**ASSIGNMENT**
Write out the data below in full, unchanged, minus the images.

**Web document revisions**
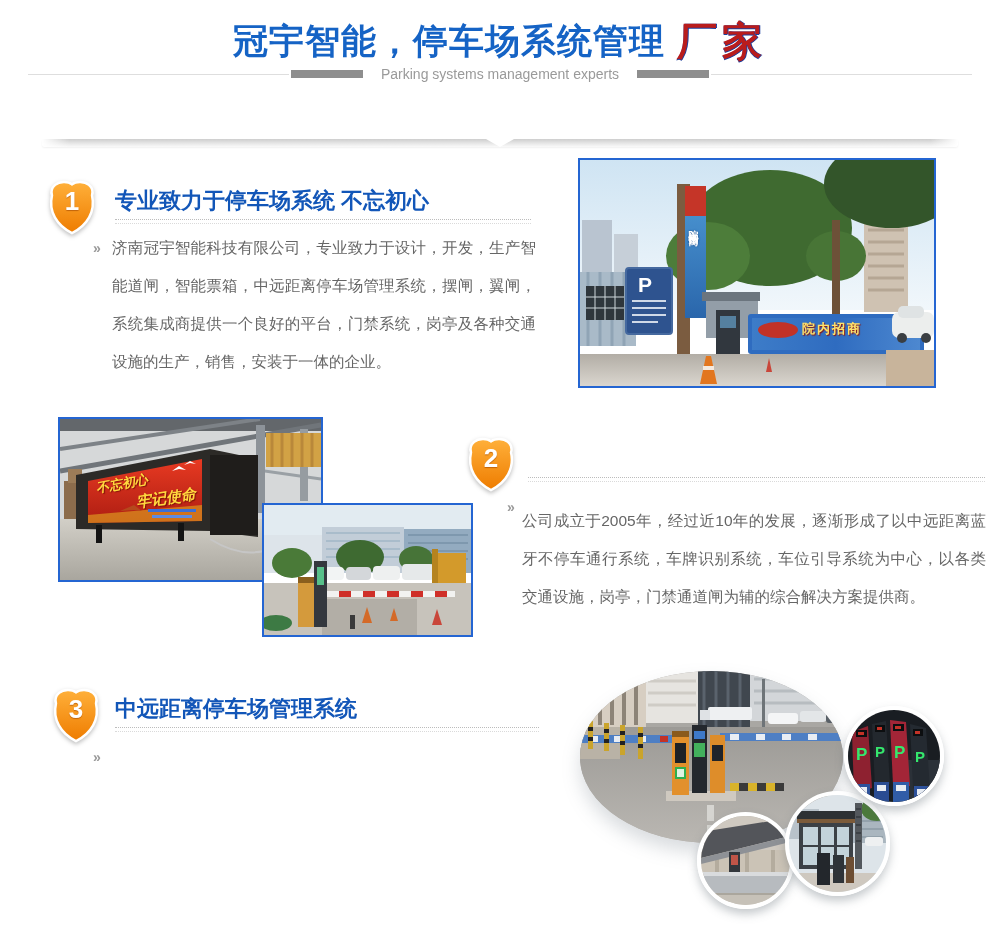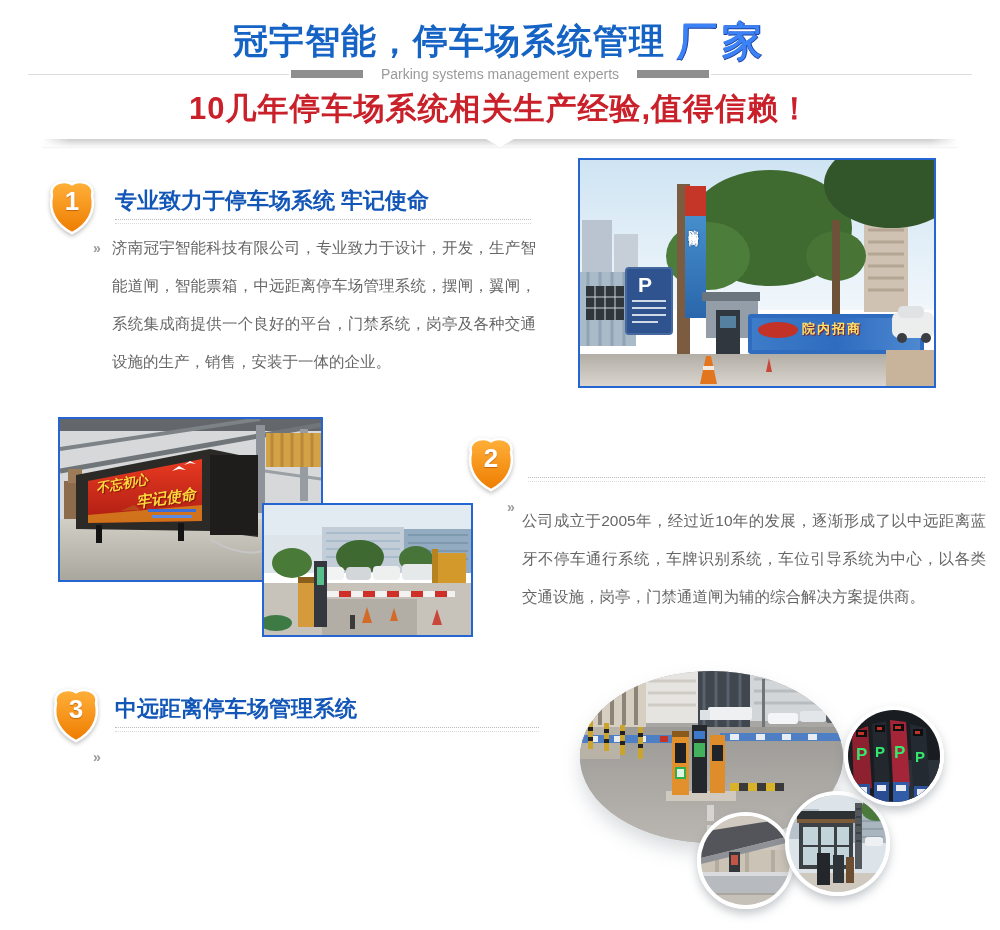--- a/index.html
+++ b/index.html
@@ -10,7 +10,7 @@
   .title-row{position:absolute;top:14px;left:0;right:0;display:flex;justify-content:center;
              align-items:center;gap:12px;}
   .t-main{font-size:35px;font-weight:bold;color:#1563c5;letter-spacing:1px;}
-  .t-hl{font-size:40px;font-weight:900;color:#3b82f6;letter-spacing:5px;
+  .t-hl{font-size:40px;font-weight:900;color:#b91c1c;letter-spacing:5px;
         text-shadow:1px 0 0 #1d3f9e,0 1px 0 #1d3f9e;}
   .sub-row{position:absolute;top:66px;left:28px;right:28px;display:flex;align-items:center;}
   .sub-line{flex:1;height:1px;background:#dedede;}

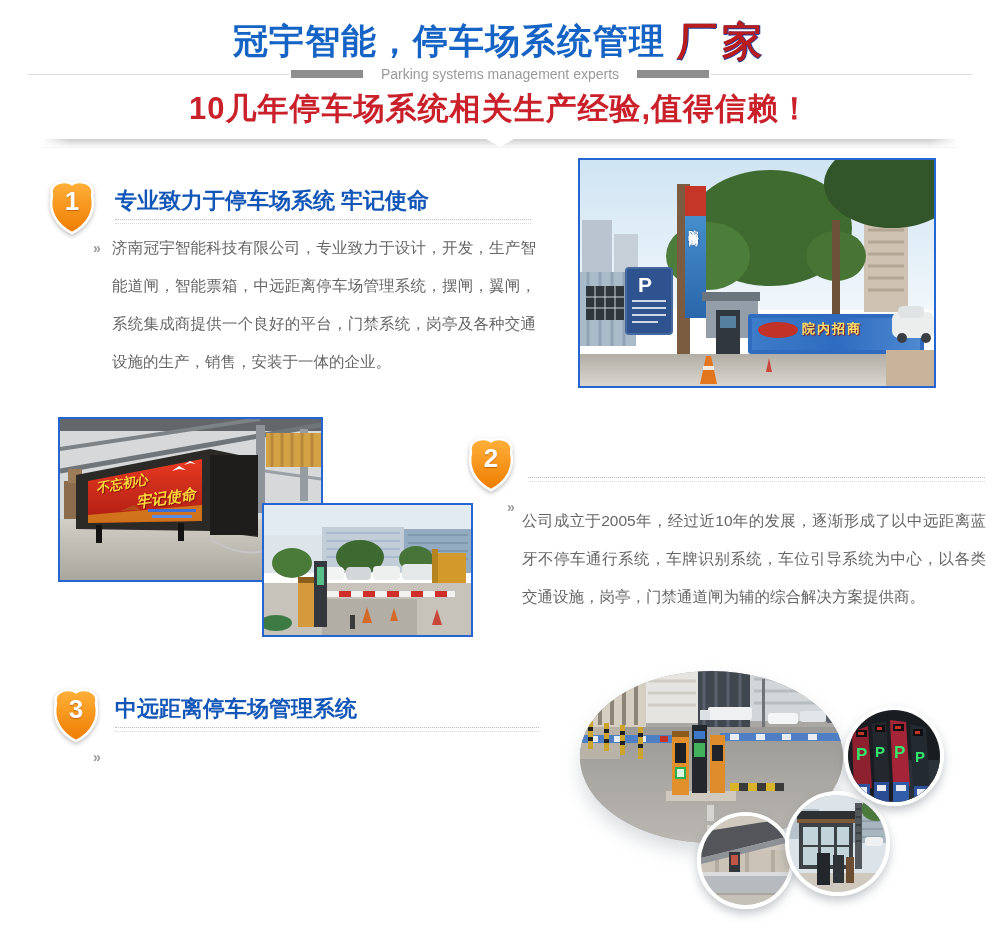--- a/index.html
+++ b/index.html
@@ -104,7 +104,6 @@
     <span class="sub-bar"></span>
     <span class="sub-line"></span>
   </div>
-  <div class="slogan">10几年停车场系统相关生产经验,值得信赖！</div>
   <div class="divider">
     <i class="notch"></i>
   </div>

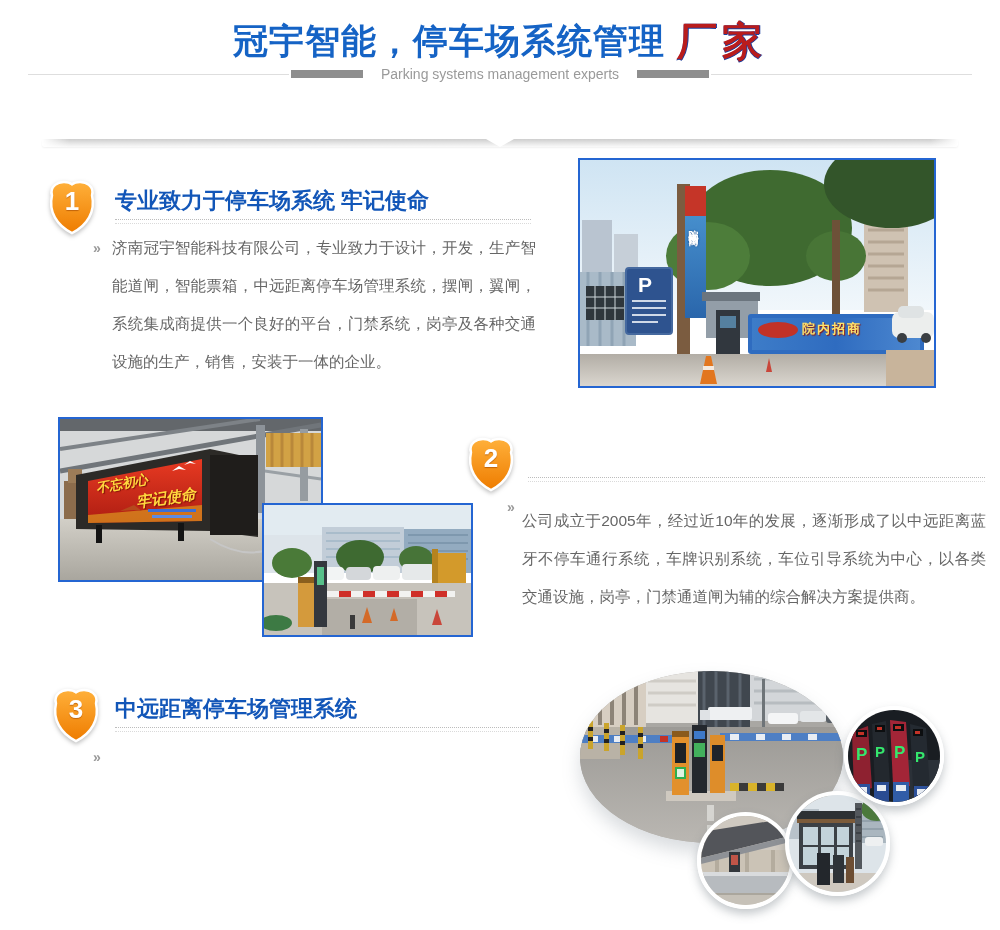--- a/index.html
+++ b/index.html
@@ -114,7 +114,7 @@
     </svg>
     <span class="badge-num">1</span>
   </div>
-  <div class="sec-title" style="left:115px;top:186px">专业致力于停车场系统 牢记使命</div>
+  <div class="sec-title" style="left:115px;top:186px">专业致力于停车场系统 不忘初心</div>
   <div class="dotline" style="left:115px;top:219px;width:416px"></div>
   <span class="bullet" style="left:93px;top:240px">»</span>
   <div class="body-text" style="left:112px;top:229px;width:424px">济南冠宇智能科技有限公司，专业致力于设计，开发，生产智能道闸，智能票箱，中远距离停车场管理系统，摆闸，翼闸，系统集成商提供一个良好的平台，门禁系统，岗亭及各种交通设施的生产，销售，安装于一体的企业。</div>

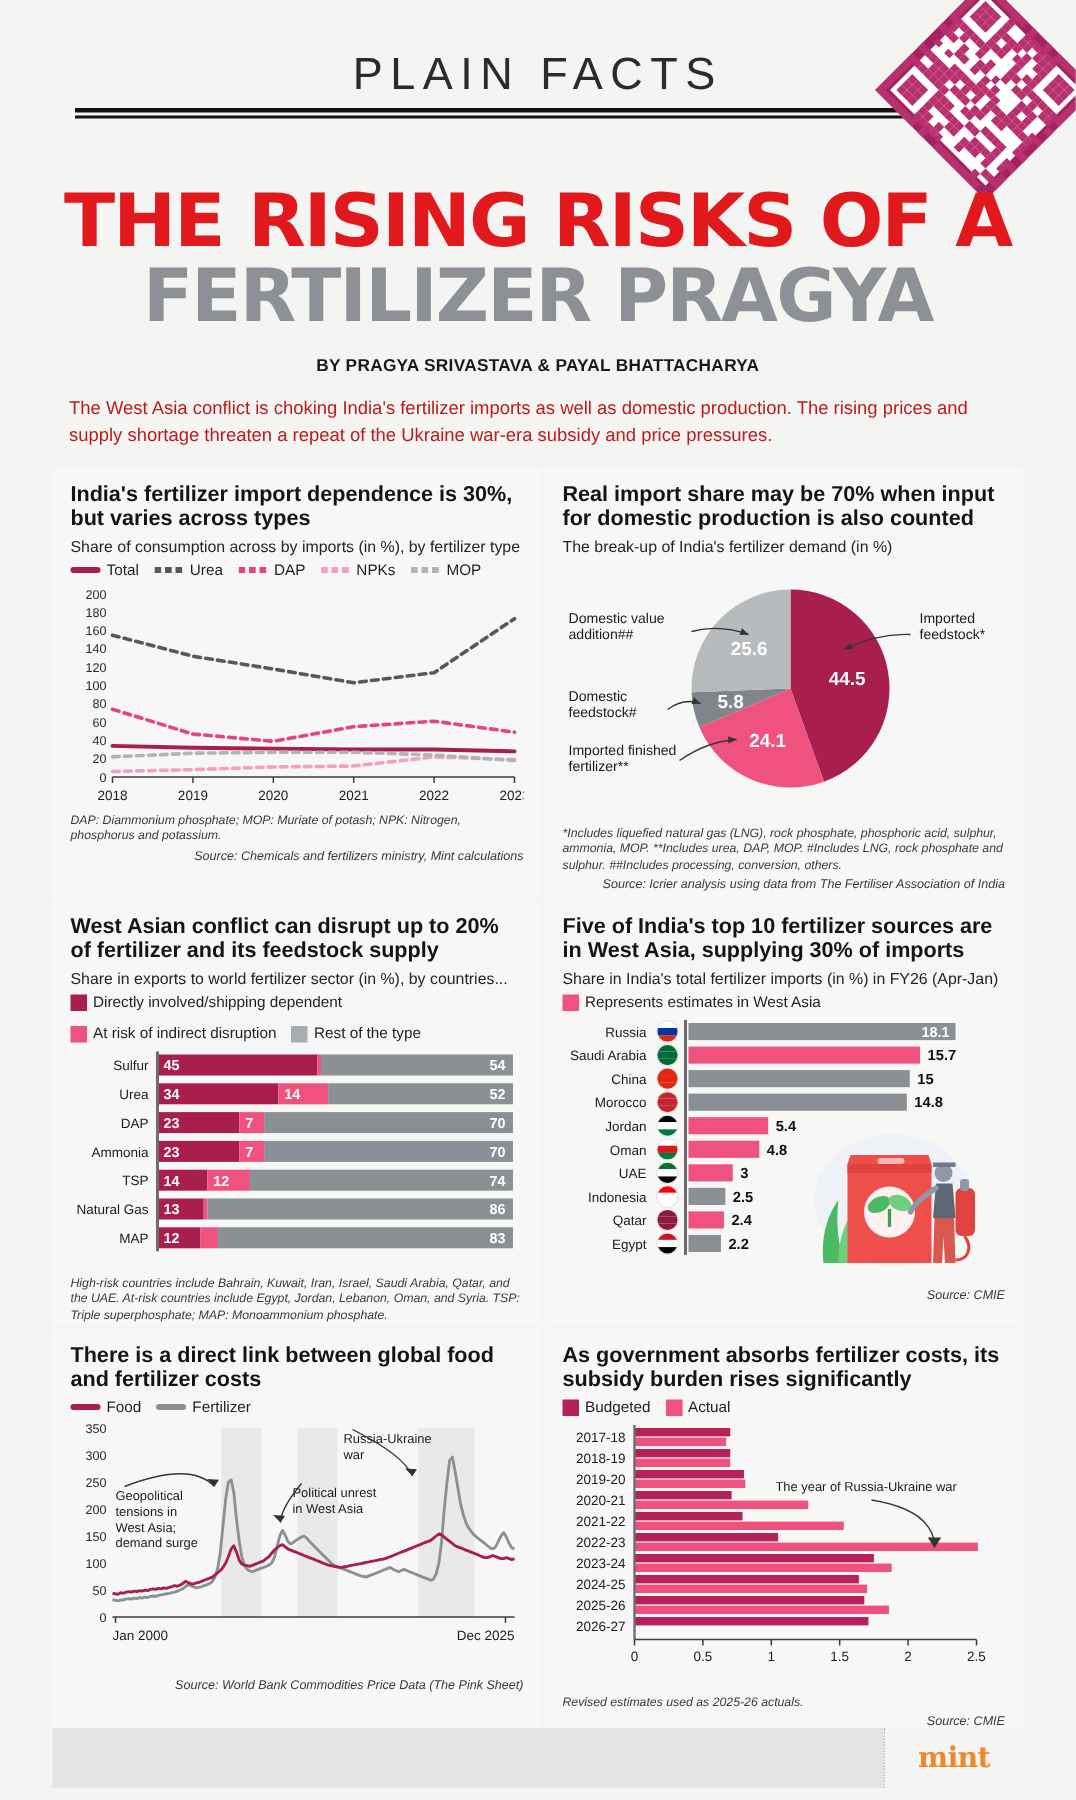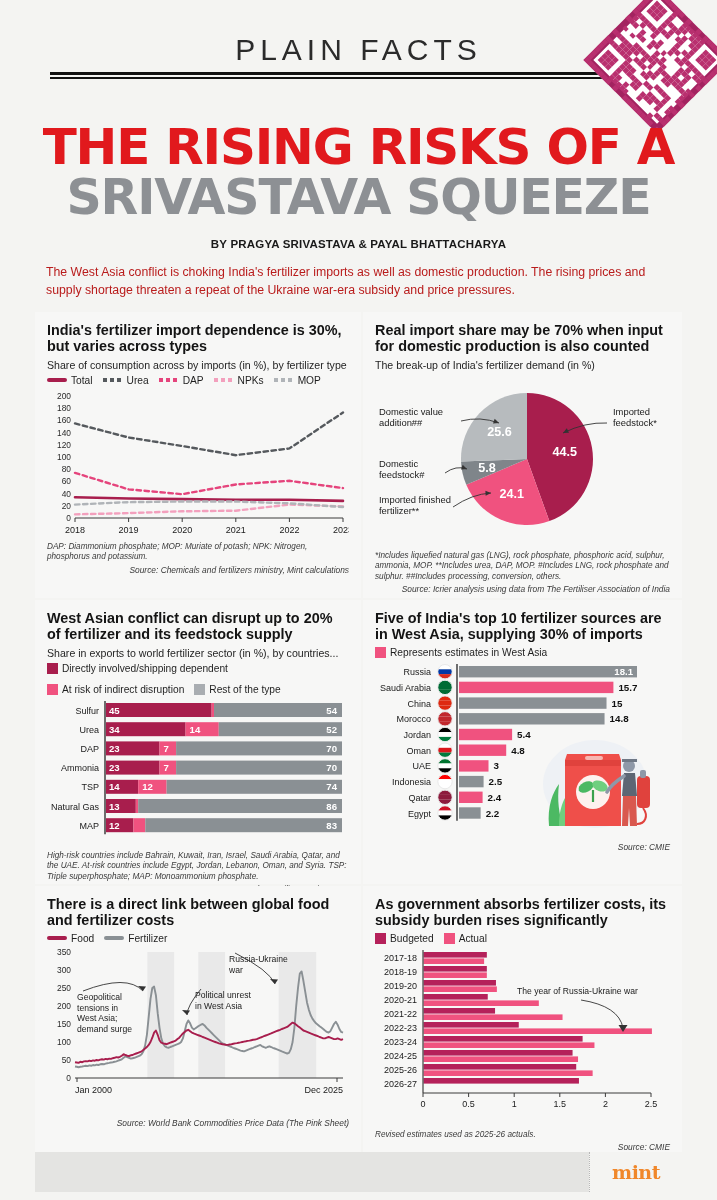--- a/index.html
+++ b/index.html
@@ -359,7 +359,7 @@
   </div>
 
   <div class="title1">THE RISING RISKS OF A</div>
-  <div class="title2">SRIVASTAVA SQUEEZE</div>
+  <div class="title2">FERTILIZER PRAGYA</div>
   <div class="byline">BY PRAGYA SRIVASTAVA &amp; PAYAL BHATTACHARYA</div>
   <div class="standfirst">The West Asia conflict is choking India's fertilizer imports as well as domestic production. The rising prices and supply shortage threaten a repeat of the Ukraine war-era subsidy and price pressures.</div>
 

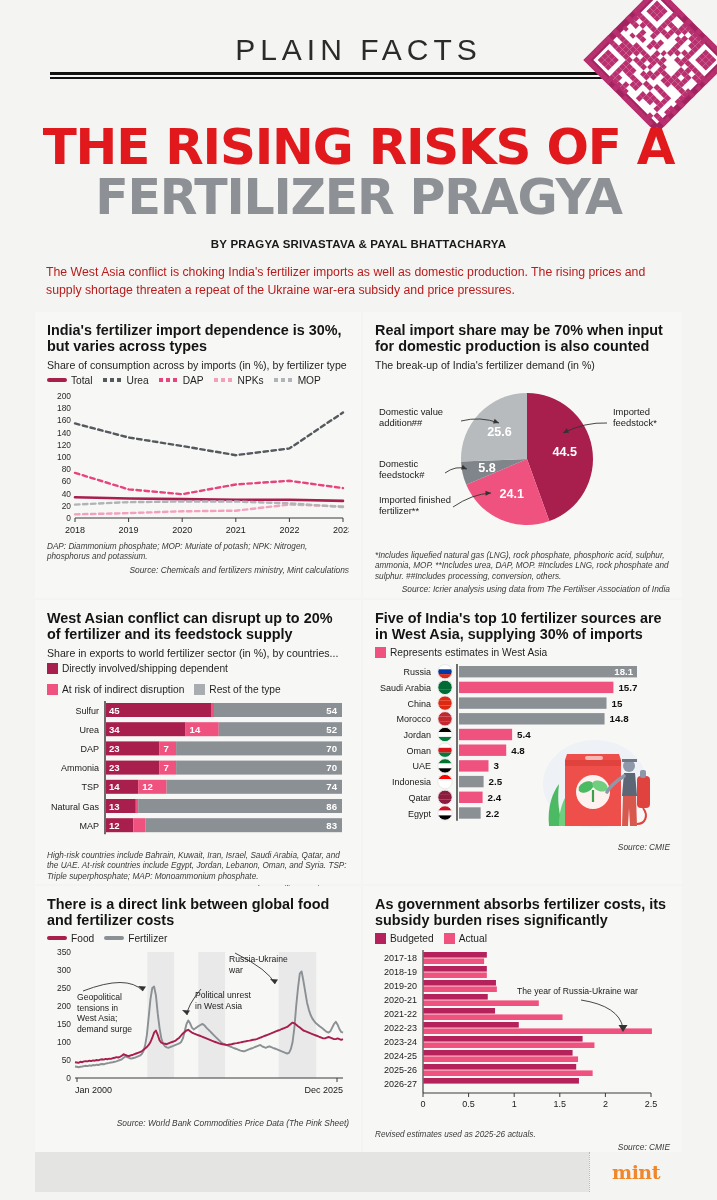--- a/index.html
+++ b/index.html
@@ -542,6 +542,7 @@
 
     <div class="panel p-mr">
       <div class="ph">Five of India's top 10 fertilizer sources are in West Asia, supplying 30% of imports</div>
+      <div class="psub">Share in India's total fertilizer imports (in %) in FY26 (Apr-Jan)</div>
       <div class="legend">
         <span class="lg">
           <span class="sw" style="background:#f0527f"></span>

**WRITTEN SOLUTION**
--- a/index.html
+++ b/index.html
@@ -10,7 +10,7 @@
   .title-row{position:absolute;top:14px;left:0;right:0;display:flex;justify-content:center;
              align-items:center;gap:12px;}
   .t-main{font-size:35px;font-weight:bold;color:#1563c5;letter-spacing:1px;}
-  .t-hl{font-size:40px;font-weight:900;color:#3b82f6;letter-spacing:5px;
+  .t-hl{font-size:40px;font-weight:900;color:#b91c1c;letter-spacing:5px;
         text-shadow:1px 0 0 #1d3f9e,0 1px 0 #1d3f9e;}
   .sub-row{position:absolute;top:66px;left:28px;right:28px;display:flex;align-items:center;}
   .sub-line{flex:1;height:1px;background:#dedede;}

--- a/index.html
+++ b/index.html
@@ -104,7 +104,6 @@
     <span class="sub-bar"></span>
     <span class="sub-line"></span>
   </div>
-  <div class="slogan">10几年停车场系统相关生产经验,值得信赖！</div>
   <div class="divider">
     <i class="notch"></i>
   </div>

--- a/index.html
+++ b/index.html
@@ -114,7 +114,7 @@
     </svg>
     <span class="badge-num">1</span>
   </div>
-  <div class="sec-title" style="left:115px;top:186px">专业致力于停车场系统 牢记使命</div>
+  <div class="sec-title" style="left:115px;top:186px">专业致力于停车场系统 不忘初心</div>
   <div class="dotline" style="left:115px;top:219px;width:416px"></div>
   <span class="bullet" style="left:93px;top:240px">»</span>
   <div class="body-text" style="left:112px;top:229px;width:424px">济南冠宇智能科技有限公司，专业致力于设计，开发，生产智能道闸，智能票箱，中远距离停车场管理系统，摆闸，翼闸，系统集成商提供一个良好的平台，门禁系统，岗亭及各种交通设施的生产，销售，安装于一体的企业。</div>

--- a/index.html
+++ b/index.html
@@ -359,7 +359,7 @@
   </div>
 
   <div class="title1">THE RISING RISKS OF A</div>
-  <div class="title2">SRIVASTAVA SQUEEZE</div>
+  <div class="title2">FERTILIZER PRAGYA</div>
   <div class="byline">BY PRAGYA SRIVASTAVA &amp; PAYAL BHATTACHARYA</div>
   <div class="standfirst">The West Asia conflict is choking India's fertilizer imports as well as domestic production. The rising prices and supply shortage threaten a repeat of the Ukraine war-era subsidy and price pressures.</div>
 

--- a/index.html
+++ b/index.html
@@ -542,6 +542,7 @@
 
     <div class="panel p-mr">
       <div class="ph">Five of India's top 10 fertilizer sources are in West Asia, supplying 30% of imports</div>
+      <div class="psub">Share in India's total fertilizer imports (in %) in FY26 (Apr-Jan)</div>
       <div class="legend">
         <span class="lg">
           <span class="sw" style="background:#f0527f"></span>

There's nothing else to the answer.